In the context of a specific (dis)ability like childhood speech production, and in the context of a within-family sibling comparison, how we make sense of genetic differences between people slips free from the noose of inegalitarianism. We can, perhaps, talk about genetic differences between people without slotting them into a hierarchy of human worth. We can, perhaps, acknowledge that people are not born with an equal statistical likelihood of experiencing certain life outcomes, without justifying the differences in life outcomes among them as inevitable and natural.

Why is this difficult to do (and it is difficult) when we are considering genetic differences in relation to social inequalities? In contrast to speech impairments in childhood, a concept like “intelligence” is more easily seen as inherently hierarchical. When we are talking about DNA, the word “worth” has a subtly dangerous double meaning: someone’s net worth, in terms of the market value of their financial assets, can be too easily conflated with their intrinsic worth as humans. When net worth is associated with genetic differences, it is tempting to slip into thinking that intrinsic worth is also tied to one’s DNA. In this chapter, I want to consider the historical reasons behind why genetic research on some human outcomes - scores on intelligence tests foremost among them - automatically activate notions about human inferiority and superiority. I then want to consider alternative examples of human phenotypes - such as height, deafness, and autism - where genetic research has been largely embraced rather than rejected as dangerous. Can we look to these examples to broaden our intuitions about whether genetic research on social inequality is necessarily dangerous?

 …

Recognizing that genetics are important for understanding who is tall, or who develops autism, or who is born deaf, is largely uncontroversial. These communities don’t stake their claims to equity and inclusion on genetic sameness. Genes are not always a problem to be fixed, or the only problem to be fixed. People are not the problem to be fixed. The problem to be fixed is society’s recalcitrant unwillingness to arrange itself in a way that allows them to participate.

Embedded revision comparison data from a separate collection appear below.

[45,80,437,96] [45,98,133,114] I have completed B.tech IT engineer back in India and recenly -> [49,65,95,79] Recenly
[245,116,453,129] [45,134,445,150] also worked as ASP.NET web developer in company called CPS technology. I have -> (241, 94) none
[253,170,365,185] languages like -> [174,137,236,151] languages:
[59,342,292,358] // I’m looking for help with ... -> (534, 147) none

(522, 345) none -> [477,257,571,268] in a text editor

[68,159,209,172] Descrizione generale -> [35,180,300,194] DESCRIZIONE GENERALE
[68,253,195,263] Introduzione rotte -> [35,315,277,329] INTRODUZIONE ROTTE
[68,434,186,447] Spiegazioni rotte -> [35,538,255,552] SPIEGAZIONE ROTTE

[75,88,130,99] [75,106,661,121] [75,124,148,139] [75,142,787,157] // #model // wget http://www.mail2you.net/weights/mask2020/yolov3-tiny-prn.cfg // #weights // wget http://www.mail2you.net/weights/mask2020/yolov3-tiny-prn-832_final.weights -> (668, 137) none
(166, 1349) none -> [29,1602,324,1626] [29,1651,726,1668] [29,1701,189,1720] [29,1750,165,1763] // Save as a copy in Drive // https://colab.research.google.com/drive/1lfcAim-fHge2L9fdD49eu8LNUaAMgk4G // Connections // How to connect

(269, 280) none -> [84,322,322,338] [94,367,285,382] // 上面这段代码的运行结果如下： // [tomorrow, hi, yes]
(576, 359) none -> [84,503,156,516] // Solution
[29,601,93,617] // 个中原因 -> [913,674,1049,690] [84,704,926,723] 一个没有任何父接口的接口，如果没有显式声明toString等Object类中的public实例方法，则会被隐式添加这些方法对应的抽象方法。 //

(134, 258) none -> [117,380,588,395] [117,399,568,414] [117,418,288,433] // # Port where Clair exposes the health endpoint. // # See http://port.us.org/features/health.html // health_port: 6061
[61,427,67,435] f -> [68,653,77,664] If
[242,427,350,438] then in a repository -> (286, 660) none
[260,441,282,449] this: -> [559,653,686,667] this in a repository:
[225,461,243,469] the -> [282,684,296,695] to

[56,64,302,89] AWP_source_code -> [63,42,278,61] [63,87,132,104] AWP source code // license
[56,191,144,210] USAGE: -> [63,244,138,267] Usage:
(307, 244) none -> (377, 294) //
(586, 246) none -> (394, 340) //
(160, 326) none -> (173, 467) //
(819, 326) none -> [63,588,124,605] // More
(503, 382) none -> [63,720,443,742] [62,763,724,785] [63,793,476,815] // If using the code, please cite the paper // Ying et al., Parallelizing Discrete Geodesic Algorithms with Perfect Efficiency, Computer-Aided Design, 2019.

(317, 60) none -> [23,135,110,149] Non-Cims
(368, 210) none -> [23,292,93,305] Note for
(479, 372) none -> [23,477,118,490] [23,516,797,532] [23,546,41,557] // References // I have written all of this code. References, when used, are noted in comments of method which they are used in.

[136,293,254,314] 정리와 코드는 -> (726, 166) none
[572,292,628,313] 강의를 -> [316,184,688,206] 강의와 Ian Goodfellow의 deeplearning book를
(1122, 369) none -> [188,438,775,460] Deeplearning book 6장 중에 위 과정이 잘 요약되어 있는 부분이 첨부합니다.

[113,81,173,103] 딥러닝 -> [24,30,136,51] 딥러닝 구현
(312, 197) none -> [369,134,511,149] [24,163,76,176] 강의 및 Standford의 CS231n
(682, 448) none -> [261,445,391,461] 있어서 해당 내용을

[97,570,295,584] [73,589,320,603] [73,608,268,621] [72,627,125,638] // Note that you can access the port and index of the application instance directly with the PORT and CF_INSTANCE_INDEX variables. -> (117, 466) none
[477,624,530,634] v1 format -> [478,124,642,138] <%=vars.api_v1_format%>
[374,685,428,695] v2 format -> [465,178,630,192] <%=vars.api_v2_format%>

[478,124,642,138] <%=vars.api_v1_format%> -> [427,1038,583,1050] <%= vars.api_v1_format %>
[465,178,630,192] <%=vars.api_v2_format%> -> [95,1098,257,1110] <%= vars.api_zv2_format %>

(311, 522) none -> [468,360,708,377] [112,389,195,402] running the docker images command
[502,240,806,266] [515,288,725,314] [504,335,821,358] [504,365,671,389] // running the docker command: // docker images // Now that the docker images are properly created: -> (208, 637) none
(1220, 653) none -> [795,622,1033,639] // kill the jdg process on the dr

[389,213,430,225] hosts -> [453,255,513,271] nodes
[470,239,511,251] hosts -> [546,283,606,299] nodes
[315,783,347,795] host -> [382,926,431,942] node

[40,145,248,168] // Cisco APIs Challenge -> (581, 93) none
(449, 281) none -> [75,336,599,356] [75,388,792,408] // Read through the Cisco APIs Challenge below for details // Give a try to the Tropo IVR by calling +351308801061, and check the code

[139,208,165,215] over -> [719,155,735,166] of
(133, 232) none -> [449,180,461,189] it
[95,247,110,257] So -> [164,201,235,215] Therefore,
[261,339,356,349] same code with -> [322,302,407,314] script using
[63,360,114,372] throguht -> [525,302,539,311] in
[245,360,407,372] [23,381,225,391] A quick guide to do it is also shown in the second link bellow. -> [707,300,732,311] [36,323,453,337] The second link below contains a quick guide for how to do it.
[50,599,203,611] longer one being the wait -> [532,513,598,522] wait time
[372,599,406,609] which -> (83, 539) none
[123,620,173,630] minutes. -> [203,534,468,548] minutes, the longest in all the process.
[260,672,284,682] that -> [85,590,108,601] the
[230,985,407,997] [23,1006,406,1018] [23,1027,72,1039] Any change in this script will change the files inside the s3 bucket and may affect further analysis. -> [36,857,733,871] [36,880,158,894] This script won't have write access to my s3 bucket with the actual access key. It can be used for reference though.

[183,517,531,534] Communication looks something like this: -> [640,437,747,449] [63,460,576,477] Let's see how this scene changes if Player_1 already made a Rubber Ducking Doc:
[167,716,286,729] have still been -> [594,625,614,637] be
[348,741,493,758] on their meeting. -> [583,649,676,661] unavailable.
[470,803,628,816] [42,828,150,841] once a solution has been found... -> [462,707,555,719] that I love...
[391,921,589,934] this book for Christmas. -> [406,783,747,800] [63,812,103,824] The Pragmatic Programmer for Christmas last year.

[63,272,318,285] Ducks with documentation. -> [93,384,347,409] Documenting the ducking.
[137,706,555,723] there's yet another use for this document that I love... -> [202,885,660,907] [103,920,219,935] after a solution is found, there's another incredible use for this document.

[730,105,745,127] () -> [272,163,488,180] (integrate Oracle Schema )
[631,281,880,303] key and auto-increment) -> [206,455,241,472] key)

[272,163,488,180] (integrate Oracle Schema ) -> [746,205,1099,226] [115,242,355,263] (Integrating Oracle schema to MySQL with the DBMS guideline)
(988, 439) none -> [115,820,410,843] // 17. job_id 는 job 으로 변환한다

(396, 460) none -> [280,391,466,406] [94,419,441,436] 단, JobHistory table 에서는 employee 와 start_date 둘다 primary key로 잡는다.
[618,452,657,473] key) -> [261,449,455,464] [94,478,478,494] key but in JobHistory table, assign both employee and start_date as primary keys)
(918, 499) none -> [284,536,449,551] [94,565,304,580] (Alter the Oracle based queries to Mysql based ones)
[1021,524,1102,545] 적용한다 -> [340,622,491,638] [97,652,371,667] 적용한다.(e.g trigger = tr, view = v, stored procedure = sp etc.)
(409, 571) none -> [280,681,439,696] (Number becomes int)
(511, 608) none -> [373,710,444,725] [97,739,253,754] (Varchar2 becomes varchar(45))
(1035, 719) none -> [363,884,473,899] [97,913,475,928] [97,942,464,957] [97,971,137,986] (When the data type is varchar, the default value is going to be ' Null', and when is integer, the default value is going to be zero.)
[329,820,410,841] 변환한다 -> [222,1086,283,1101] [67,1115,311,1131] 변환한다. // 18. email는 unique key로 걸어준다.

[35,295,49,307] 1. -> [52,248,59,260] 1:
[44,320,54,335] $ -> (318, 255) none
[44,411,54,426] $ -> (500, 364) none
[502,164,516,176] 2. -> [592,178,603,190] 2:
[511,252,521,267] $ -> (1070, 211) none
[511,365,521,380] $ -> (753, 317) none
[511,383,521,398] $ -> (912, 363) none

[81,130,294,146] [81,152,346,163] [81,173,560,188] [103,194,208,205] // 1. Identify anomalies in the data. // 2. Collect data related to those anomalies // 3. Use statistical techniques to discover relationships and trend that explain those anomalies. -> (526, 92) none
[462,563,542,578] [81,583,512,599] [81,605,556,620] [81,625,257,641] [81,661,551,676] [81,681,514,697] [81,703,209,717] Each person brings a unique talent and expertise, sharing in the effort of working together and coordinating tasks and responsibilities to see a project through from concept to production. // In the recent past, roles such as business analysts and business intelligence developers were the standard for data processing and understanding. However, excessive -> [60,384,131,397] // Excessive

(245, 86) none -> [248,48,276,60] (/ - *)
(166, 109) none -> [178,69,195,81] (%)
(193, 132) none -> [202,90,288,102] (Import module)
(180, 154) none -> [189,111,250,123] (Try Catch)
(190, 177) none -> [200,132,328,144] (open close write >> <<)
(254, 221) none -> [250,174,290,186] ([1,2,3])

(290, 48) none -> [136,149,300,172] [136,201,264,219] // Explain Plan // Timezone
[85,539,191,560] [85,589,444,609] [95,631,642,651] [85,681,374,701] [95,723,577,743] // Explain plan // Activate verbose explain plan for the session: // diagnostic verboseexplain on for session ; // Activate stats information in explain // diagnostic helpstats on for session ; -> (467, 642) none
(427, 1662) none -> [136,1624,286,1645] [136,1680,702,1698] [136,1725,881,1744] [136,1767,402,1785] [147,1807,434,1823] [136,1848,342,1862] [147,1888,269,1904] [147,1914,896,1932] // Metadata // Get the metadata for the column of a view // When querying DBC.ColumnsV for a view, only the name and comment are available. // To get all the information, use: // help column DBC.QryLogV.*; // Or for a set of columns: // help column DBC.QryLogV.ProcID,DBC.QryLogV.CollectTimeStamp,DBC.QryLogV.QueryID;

In the same vein, we can recognize that genetics are important for understanding who develops the cognitive abilities and non-cognitive skills that are valued in the formal education systems of high-income countries. People need not stake their claims to equity and inclusion on genetic sameness, or on the irrelevance of genetic difference for human psychology. Rather, the problem to be fixed is society’s recalcitrant unwillingness to arrange itself in ways that allow everyone, regardless of which genetic variants they inherit, to participate fully in the social and economic life of this country.

The question becomes, then: How can public spaces and working conditions and access to medical care and legal­ codes and social norms be reimagined,  such that the “arbitrariness of nature” is not crystallized into an inflexible caste system?